C’est assurément un roman, qui emprunte les personnages et les situations au monde commun, celui dans lequel nous vivons. Et c’est dans ce monde réel, banal, quotidien que surviennent des événements qui contraignent le lecteur à renoncer à une lecture immédiate. Je m’attends à ce que l’on sorte de ce récit qui, je l’espère, reste toujours plaisant, avec des questions, rien que des questions… du type : « mais ce n’est pas possible ! » C’est un peu ce qui vous est arrivé, il me semble…
Qui sont Youri et Élie ? Quels sont les enjeux de leur rencontre ? Comment avez-vous construit ces deux personnages complémentaires ?
Élie est un vieux psy qui a eu son heure de gloire et qui, vieillissant, songe sérieusement à se retirer, d’autant que dans le centre d’ethnopsychiatrie qu’il a fondé, de plus jeunes font désormais le travail. Lui-même est un émigré, arrivé en France à l’âge de neuf ans, ayant connu les hôtels sordides et les cités de transit. C’est sans doute pour cette raison qu’il s’est toujours occupé des migrants.

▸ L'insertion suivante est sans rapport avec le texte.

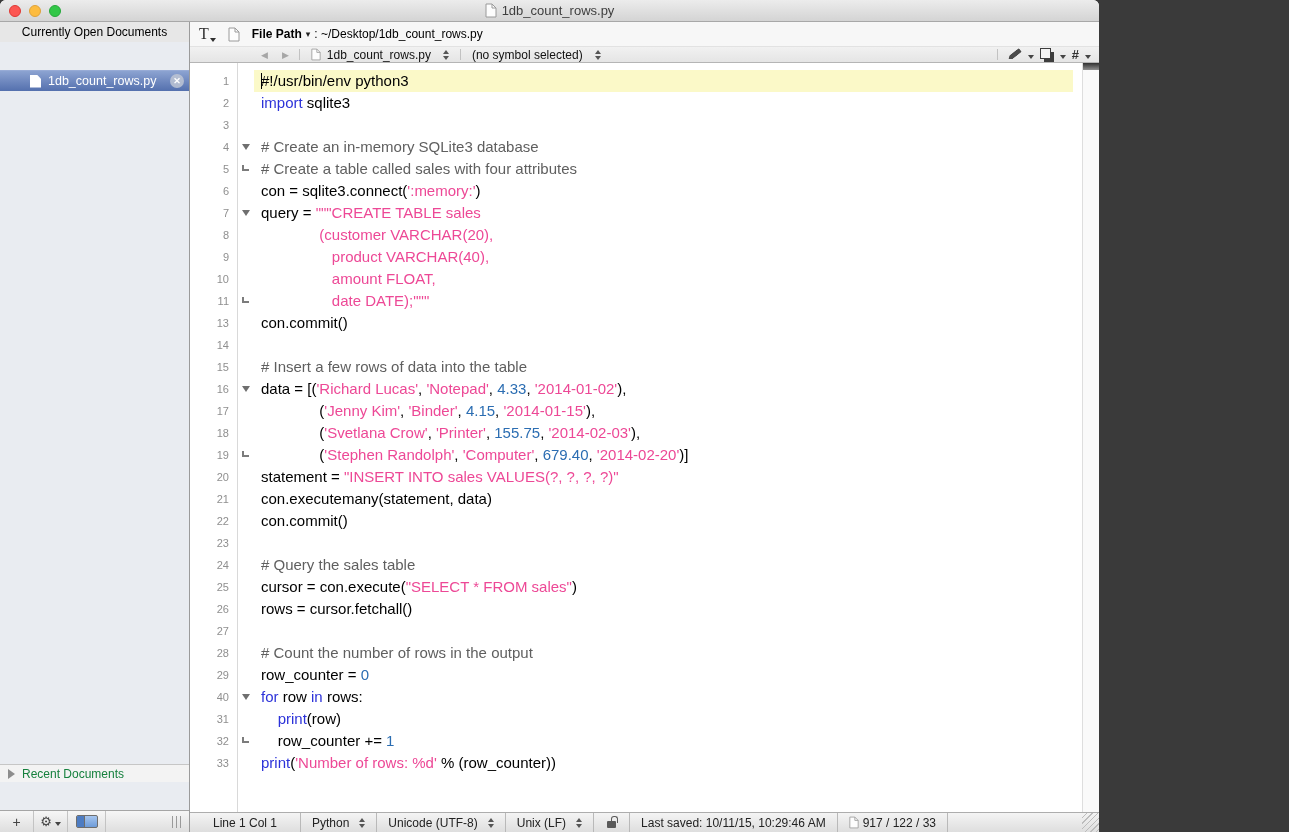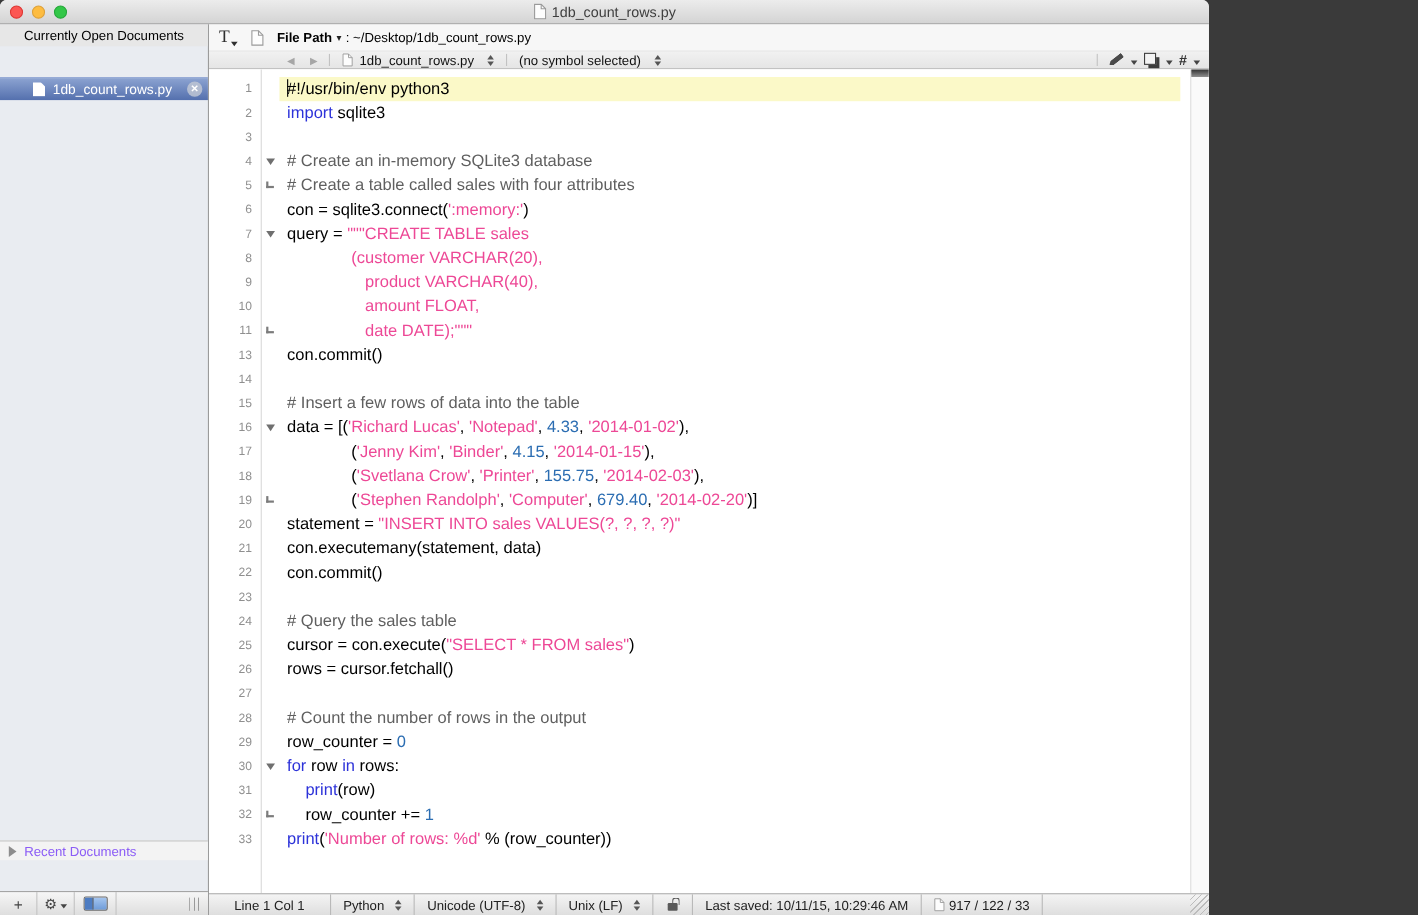--- a/index.html
+++ b/index.html
@@ -32,21 +32,21 @@
   .open-doc.selected { background:linear-gradient(#8ca3d1,#5470ae);
                        border-top:1px solid #97abd6; color:#fff; }
   .docpage-white { width:11px; height:13px; background:#fff;
                    clip-path:polygon(0 0,62% 0,100% 32%,100% 100%,0 100%); flex:0 0 11px; }
   .open-doc .doclabel { flex:1; }
   .close-btn { width:14px; height:14px; border-radius:50%; background:rgba(190,198,212,.85);
                color:#fff; font-size:9px; line-height:14px; text-align:center; font-weight:bold; }
   .sb-body { flex:1; }
   .sb-recent { flex:0 0 18px; border-top:1px solid #c6c6c6; background:#f3f3f3;
                display:flex; align-items:center; gap:7px; padding-left:8px;
-               font-size:12px; color:#8b5cf6; }
+               font-size:12px; color:#15803d; }
   .disclosure { width:0; height:0; border-top:5px solid transparent; border-bottom:5px solid transparent;
                 border-left:7px solid #8d8d8d; display:inline-block; }
   .sb-footer { flex:0 0 22px; border-top:1px solid #a5a5a5;
                background:linear-gradient(#f6f6f6,#dedede); display:flex; align-items:stretch; }
   .sb-btn { width:34px; border-right:1px solid #c3c3c3; display:flex; align-items:center;
             justify-content:center; gap:3px; color:#444; font-size:14px; }
   .gear { font-size:13px; line-height:1; }
   .mini-arrow { width:0; height:0; border-left:3.5px solid transparent; border-right:3.5px solid transparent;
                 border-top:4px solid #444; display:inline-block; margin-top:4px; }
   .panel-ic { width:22px; height:13px; border:1px solid #6d6d6d; border-radius:2px;
@@ -375,21 +375,21 @@
               <span class="ln">28</span>
               <span class="foldcol"></span>
               <span class="code"><span class="tk tk-com"># Count the number of rows in the output</span></span>
             </div>
             <div class="line">
               <span class="ln">29</span>
               <span class="foldcol"></span>
               <span class="code"><span class="tk tk-pl">row_counter = </span><span class="tk tk-num">0</span></span>
             </div>
             <div class="line">
-              <span class="ln">30</span>
+              <span class="ln">40</span>
               <span class="foldcol">
                 <span class="fold-start"></span>
               </span>
               <span class="code"><span class="tk tk-kw">for</span><span class="tk tk-pl"> row </span><span class="tk tk-kw">in</span><span class="tk tk-pl"> rows:</span></span>
             </div>
             <div class="line">
               <span class="ln">31</span>
               <span class="foldcol"></span>
               <span class="code"><span class="tk tk-pl">    </span><span class="tk tk-kw">print</span><span class="tk tk-pl">(row)</span></span>
             </div>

Un tel homme ne pouvait qu’être touché par la détresse de Youri, cet enfant roumain, récemment débarqué, qui passe ses journées à mendier sur les trottoirs de Paris. C’est à cet endroit, dans ce jeu de miroirs, que se noue entre eux une relation d’intérêt inquiet. Youri est attiré par ce psy qui ne craint ni l’étranger ni l’étrange et Élie ressent une sympathie viscérale pour celui en qui il se voit lui-même enfant.

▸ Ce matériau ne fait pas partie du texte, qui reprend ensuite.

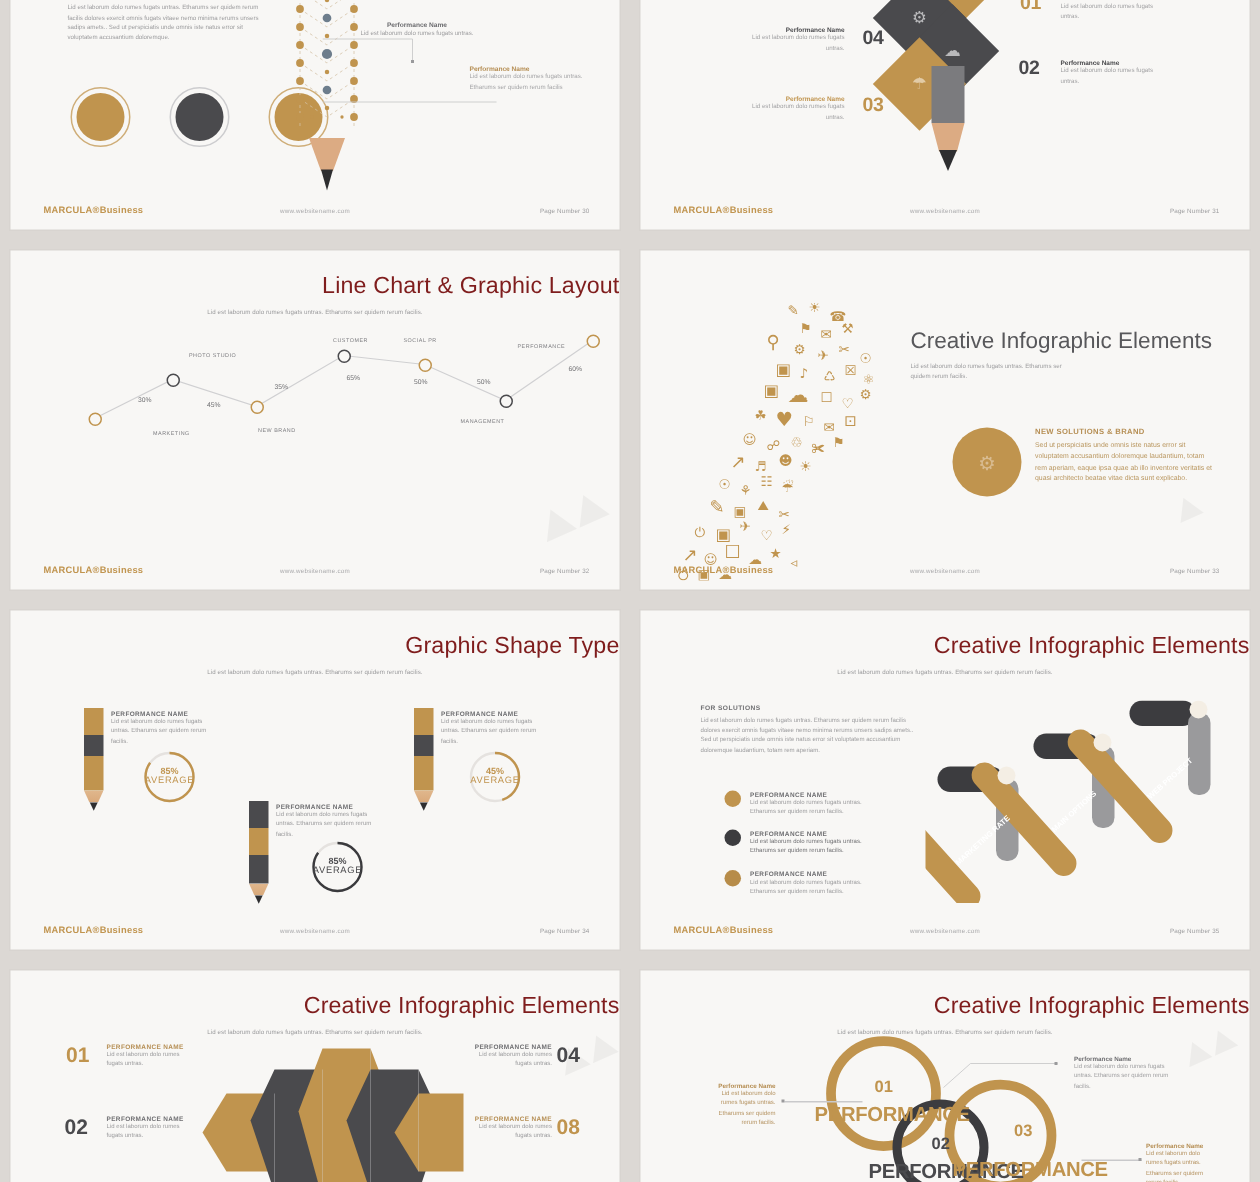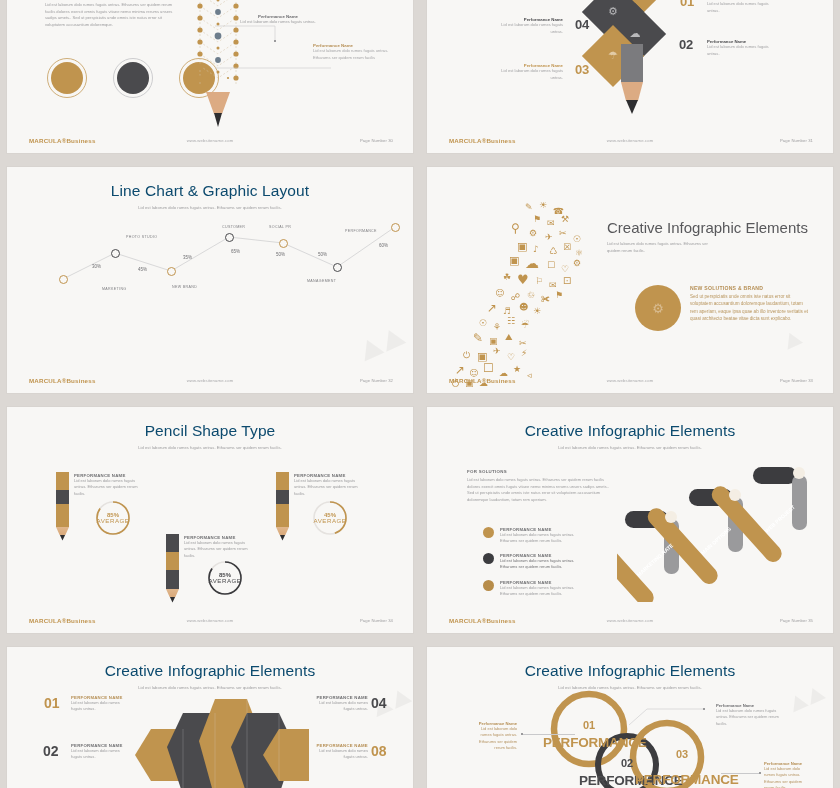--- a/index.html
+++ b/index.html
@@ -23,24 +23,24 @@
     box-shadow:0 0 0 1px rgba(0,0,0,0.015);
   }
   
   .slide.crop-top { margin-top:0; }
   .slide.crop-bottom { margin-bottom:0; }
 
   .gold   { color:#c0944e; }
   .dark   { color:#4a4a4d; }
 
   .title {
-    text-align:center;
+    text-align:right;
     font-size:15.5px;
     font-weight:400;
-    color:#0c4a6e;
+    color:#7f1d1d;
     letter-spacing:0.1px;
     margin-top:15px;
   }
   .subtitle {
     text-align:center;
     font-size:4.1px;
     color:#9a9a9c;
     line-height:1.55;
     margin:5px auto 0;
     width:175px;
@@ -418,21 +418,21 @@
     <div class="watermark" style="right:30px;bottom:42px;font-size:20px;">⛰</div>
 
     <div class="footer">
       <span class="brand">MARCULA®Business</span>
       <span class="site">www.websitename.com</span>
       <span class="page">Page Number 33</span>
     </div>
   </div>
 
   <div class="slide s5">
-    <div class="title">Pencil Shape Type</div>
+    <div class="title">Graphic Shape Type</div>
     <div class="subtitle">Lid est laborum dolo rumes fugats untras. Etharums ser quidem rerum facilis.</div>
 
     <div class="pencil" style="left:49px;top:65px;">
       <div class="seg" style="height:18px;background:#c0944e;"></div>
       <div class="seg" style="height:14px;background:#4a4a4d;"></div>
       <div class="seg" style="height:23px;background:#c0944e;"></div>
       <div class="wood"></div>
         <div class="lead"></div>
     </div>
     <div style="position:absolute;left:67px;top:66px;width:73px;">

Un dieu au visage d’enfant
Votre roman est un roman géographique qui révèle certes les personnages, mais réveille les esprits endormis de Paris. Le surnaturel est-il une forme de croyance pour vous ?
C’est un roman géographique dans le sens où il explore certaines rues de Paris. Comme toutes les villes ayant un long passé, sous la surface, sous le goudron des chaussées, sous les fondations des immeubles, coulent des rivières oubliées. Sous les religions d’aujourd’hui, bruissent les dieux anciens, refoulés. Et sous les églises, grondent les sources, les fontaines que le peuple a très longtemps adorées. Je me suis attaché à l’une de ces rivières, la Bièvre, qui a été recouverte par le baron Hausman. Et si ces vieux courants se réveillaient… Et si les sources se remettaient à surgir… Et si les humains se mettaient à nouveau à espérer…
Quel visage pourrait avoir un nouveau dieu dans notre société contemporaine ? Celui de Youri ?
Je ne sais quel visage pourrait avoir un nouveau dieu… Les dieux cachent si souvent leur visage. Mais je reste persuadé qu’il s’agira d’un enfant. Notre monde, après avoir gommé les différences entre homme et femme entreprendra de faire disparaître celles entre adulte et enfant. Bientôt les enfants jouiront des mêmes droits que les adultes, siégeront au Parlement, seront représentés par des avocats… Dans ce monde en train d’advenir, il me semble évident que s’il apparaissait un dieu, ce serait un enfant.
Infos pratiques :
Mercredi 14 novembre 2018, à 18h, au Café de la Galerne, 148 rue Victor-Hugo, au Havre.
Entrée libre.
L’Évangile selon Youri, éditions Stock. Prix : 19,50 euros.